Matt Yglesias cuts through the semantic fog of the homelessness debate by making a distinction that is as simple as it is politically inconvenient: the crisis of housing affordability and the crisis of public disorder are two separate problems requiring two separate solutions. While much of the discourse conflates the two, Yglesias argues that treating them as one creates policy paralysis, leaving the most vulnerable without shelter and the public without safety. This is a necessary intervention for a moment when cities are struggling to balance humanitarian care with the practical demands of urban livability.

The Economics of Displacement

Yglesias begins by dismantling the assumption that homelessness is primarily a failure of individual morality or a lack of charity. Instead, he points to the structural mechanics of the housing market. "Homelessness, as a problem, is mostly driven by the economics of housing," he writes. "A large share of the homeless population, as measured in various surveys, is gainfully employed." This observation is critical because it shifts the blame from the individual to the system. When people working full-time cannot afford rent, the issue is not a lack of work ethic; it is a lack of supply.

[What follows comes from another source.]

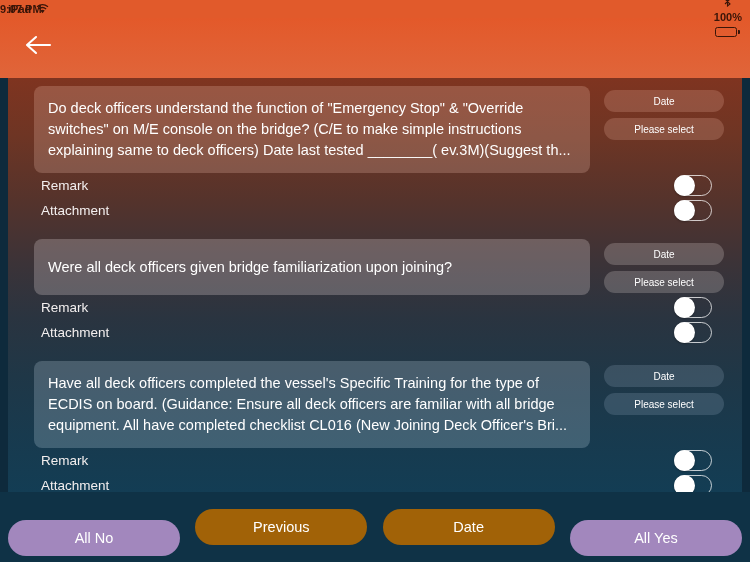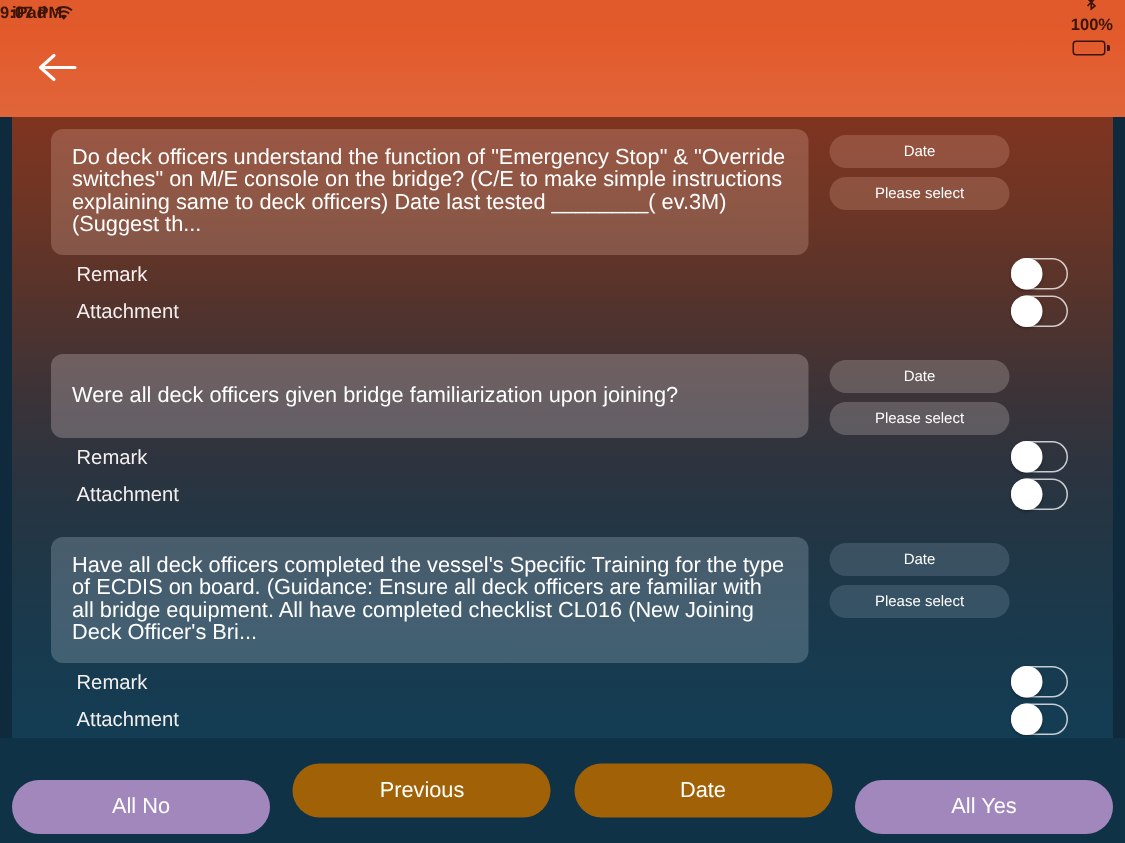"Do deck officers understand the" .q-card { line-height: 15px -> 21px; width: 505px -> 556px }
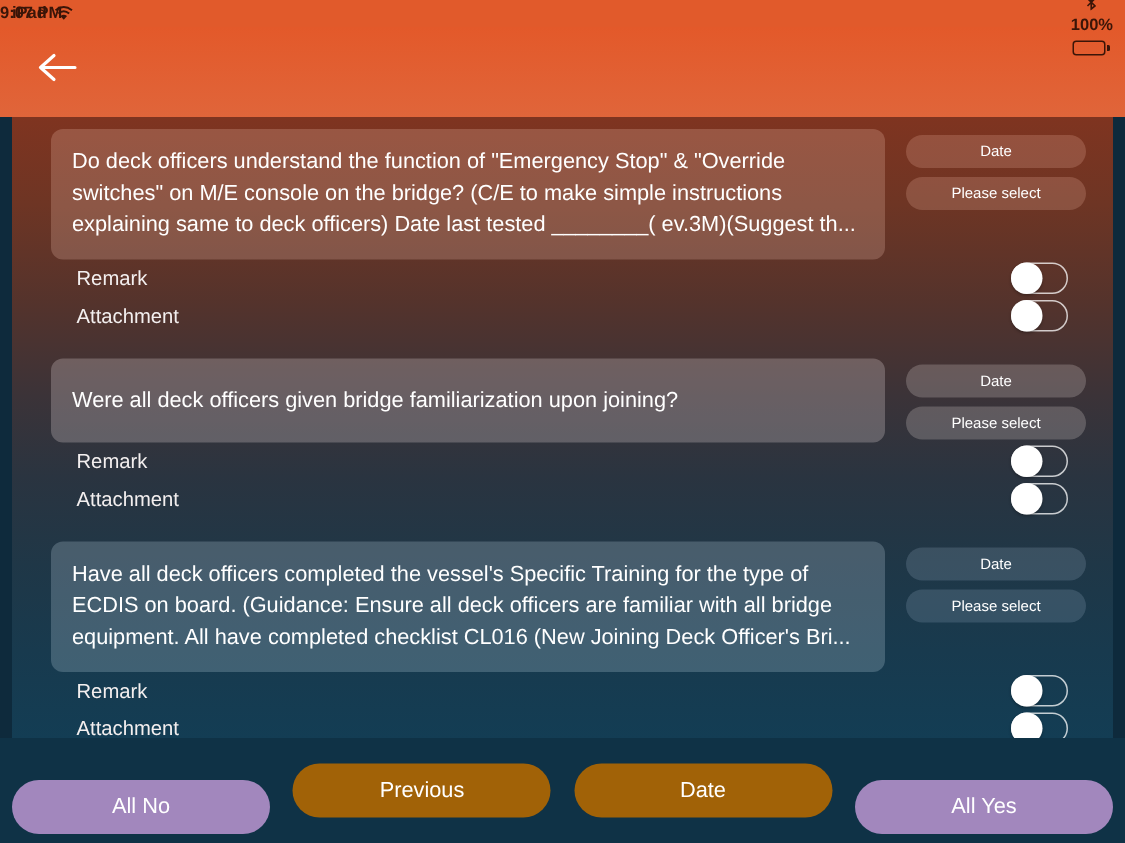"Remark" .sub-row .label { margin-left: 10px -> none }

The two homelessness problems

The author identifies two specific mechanisms driving this scarcity. First, the legalization of low-end housing typologies has effectively criminalized the cheapest places to live. Second, high average costs mean families cannot absorb friends or relatives in crisis. "When you get an upsurge in housing costs under these conditions, you get a rise in homelessness," Yglesias notes. The solution, he argues, is not just more shelters, but a fundamental shift in zoning and construction policy. This aligns with historical precedents discussed in related deep dives on single-room occupancy, where the removal of such units in the mid-20th century created a permanent deficit in the lowest rung of the housing ladder. By failing to allow conversions of old structures in low-demand areas, cities have removed the safety valve for those facing financial shocks.

Critics might argue that simply building more market-rate housing takes too long to help those currently on the street, but Yglesias is clear that this is a long-term structural fix, not an immediate bandage. The argument holds up because it addresses the root cause rather than the symptom. If the supply of affordable units remains illegal, no amount of policing or charity will solve the math of housing.

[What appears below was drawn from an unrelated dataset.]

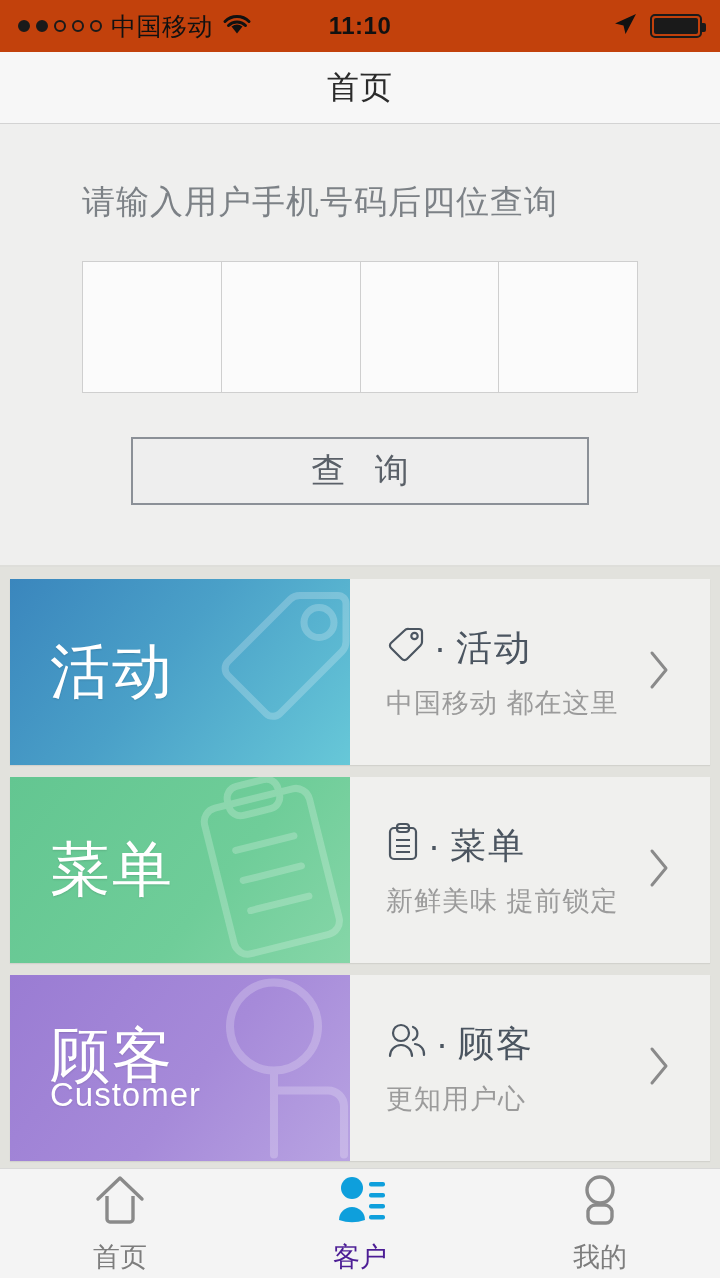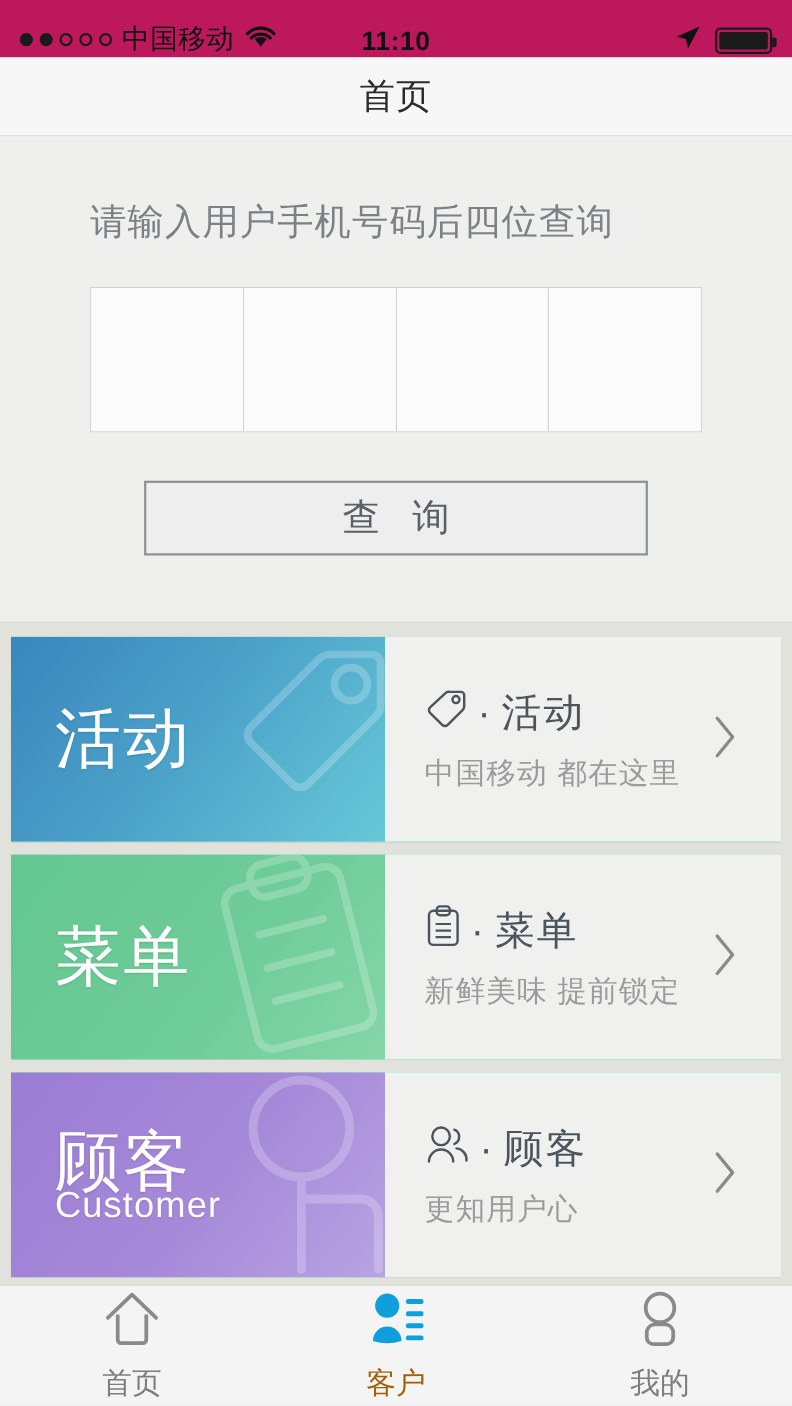"中国移动" .statusbar { align-items: flex-end -> center; background: #be185d -> #c2410c }
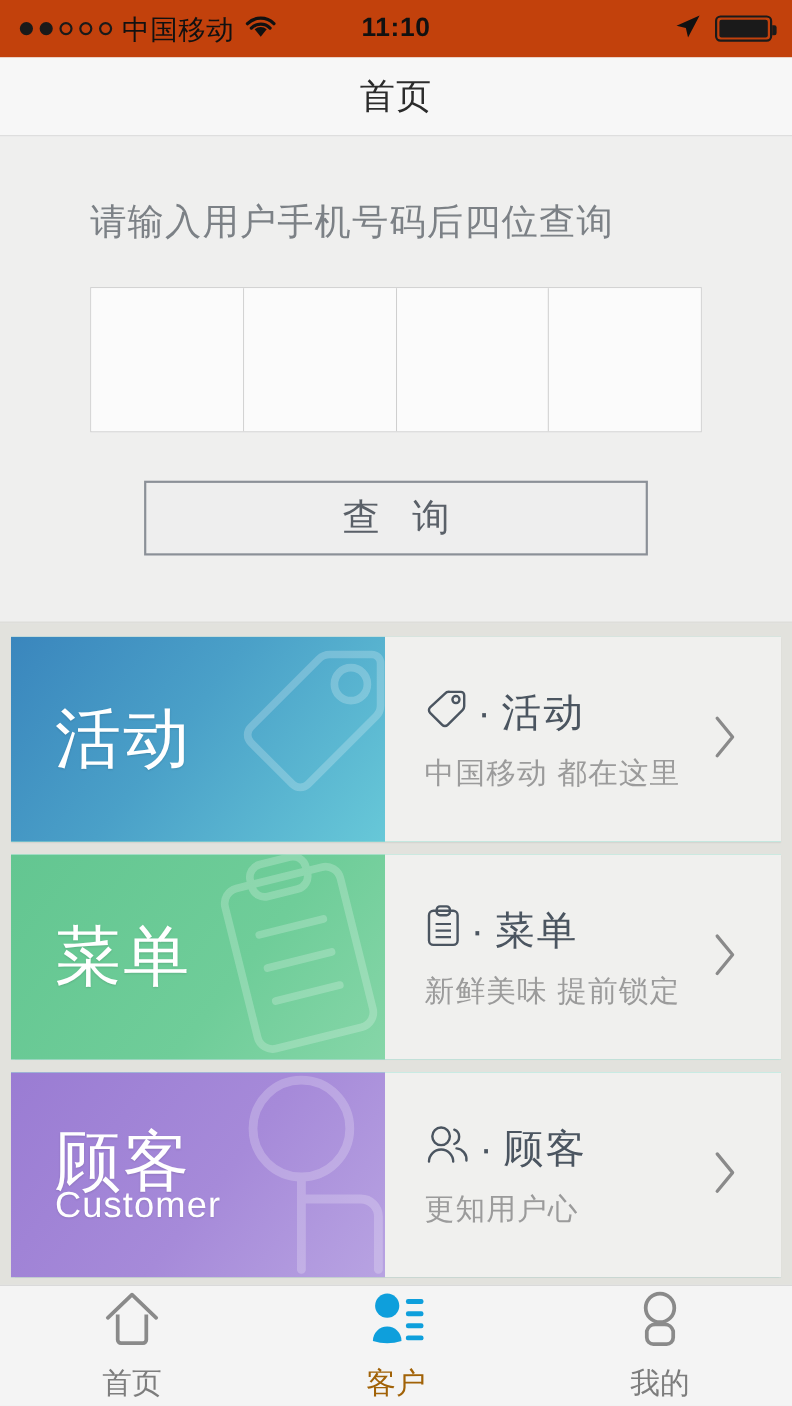"客户" .tab.active .tab-label { color: #a16207 -> #4c1d95 }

The Distinction of Public Nuisance

The piece then pivots to the second, distinct problem: the visible suffering and disorder that disrupts public life. Yglesias acknowledges that while the first problem is about economics, this second problem is about behavior linked to addiction and mental illness. "Over and above disordered behavior, in an environment where people come to worry about disordered behavior by addicts or the mentally ill, the mere physical presence of a homeless person can spark fear," he observes. This is a candid admission that many progressives struggle to articulate: the fear is real, even if the person causing it is a victim of circumstance.

Yglesias makes a crucial semantic point here. He notes that people often label anyone exhibiting these behaviors as "homeless," even if they are in subsidized housing or have a roof over their heads at night. "I wish that we had a term that actually fit what people are talking about," he admits. This distinction matters because it prevents the conflation of a housing crisis with a public safety crisis. The solution to the former is building; the solution to the latter, he suggests, involves a mix of strict policing and coerced treatment. "I would be favorable to policing behavior on the streets more strictly and having options to coerce people into treatment if they are routinely misbehaving in public spaces," Yglesias writes. This is not a call for mass incarceration, but for a system that prioritizes getting people into care, even against their will, when they are a danger to themselves or others.

The solution is to be both stricter and also more generous. And to acknowledge that the problem of people behaving inappropriately in public space is not actually the same problem as homelessness.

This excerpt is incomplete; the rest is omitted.